#### YOUR GOAL
Please filter the entries for the word "chart" and copy every line that has it.
┌──
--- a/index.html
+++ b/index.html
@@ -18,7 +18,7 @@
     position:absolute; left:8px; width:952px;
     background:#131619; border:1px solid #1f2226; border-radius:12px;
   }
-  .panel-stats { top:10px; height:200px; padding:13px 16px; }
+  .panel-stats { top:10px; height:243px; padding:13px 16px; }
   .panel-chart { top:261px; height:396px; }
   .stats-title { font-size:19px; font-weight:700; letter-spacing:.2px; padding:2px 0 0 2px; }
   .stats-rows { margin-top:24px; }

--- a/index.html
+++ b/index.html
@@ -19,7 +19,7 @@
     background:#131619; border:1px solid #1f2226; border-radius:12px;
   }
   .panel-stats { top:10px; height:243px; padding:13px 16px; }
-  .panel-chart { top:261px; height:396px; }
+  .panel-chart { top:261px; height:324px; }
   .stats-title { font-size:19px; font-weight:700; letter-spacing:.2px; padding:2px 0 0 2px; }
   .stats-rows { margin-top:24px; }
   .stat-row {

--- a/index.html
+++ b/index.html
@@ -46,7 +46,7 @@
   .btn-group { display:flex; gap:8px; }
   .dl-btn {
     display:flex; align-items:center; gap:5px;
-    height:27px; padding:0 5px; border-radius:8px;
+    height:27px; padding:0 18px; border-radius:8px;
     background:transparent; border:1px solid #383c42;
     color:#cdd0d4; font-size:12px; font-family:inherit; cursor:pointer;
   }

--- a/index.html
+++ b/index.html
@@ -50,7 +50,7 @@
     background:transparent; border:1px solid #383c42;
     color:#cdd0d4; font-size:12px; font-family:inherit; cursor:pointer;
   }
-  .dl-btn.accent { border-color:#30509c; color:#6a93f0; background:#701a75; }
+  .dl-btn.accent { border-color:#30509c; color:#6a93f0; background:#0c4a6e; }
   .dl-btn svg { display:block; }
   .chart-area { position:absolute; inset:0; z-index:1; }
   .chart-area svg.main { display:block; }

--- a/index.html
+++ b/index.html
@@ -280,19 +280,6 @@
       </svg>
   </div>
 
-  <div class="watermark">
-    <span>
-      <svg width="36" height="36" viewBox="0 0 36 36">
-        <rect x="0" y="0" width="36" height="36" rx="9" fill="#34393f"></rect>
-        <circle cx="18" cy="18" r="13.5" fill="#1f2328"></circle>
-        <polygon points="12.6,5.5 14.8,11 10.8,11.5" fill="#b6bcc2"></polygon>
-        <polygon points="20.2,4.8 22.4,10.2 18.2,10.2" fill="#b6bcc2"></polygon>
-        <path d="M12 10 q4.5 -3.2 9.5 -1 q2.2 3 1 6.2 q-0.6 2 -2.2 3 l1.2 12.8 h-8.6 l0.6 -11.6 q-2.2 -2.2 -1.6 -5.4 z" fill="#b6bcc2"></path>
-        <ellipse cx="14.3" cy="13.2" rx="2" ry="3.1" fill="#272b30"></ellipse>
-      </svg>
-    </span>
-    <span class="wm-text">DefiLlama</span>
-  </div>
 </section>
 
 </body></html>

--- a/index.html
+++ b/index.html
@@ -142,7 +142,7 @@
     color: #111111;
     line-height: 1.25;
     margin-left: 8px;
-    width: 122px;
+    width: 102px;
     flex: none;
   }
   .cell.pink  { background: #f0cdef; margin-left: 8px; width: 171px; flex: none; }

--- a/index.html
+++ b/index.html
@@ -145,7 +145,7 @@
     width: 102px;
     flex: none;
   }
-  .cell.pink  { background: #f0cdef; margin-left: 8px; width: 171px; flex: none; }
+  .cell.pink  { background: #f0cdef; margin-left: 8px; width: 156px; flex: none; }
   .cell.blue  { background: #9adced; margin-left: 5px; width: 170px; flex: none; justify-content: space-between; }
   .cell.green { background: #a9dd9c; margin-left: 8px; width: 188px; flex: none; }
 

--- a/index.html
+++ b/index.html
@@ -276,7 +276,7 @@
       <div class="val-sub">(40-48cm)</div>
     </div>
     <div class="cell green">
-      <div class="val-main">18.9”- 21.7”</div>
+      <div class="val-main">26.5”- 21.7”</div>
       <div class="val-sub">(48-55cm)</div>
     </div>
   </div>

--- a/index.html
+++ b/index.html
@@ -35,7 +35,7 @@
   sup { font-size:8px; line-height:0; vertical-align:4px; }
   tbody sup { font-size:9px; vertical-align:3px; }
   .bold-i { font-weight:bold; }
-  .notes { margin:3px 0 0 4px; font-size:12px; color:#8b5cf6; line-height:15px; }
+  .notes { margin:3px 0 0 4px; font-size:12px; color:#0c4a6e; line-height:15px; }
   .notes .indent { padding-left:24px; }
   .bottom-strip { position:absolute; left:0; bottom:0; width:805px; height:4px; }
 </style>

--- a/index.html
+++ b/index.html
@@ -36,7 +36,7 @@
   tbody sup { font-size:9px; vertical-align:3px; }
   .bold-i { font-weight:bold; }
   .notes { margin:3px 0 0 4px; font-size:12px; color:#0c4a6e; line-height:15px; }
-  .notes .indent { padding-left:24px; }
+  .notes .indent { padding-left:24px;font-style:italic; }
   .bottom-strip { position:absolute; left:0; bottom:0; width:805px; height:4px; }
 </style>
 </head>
└──
#### RESULT OF THIS EXERCISE
   .panel-chart { top:261px; height:396px; }
-  .panel-chart { top:261px; height:396px; }
+  .panel-chart { top:261px; height:324px; }
   .chart-area { position:absolute; inset:0; z-index:1; }
   .chart-area svg.main { display:block; }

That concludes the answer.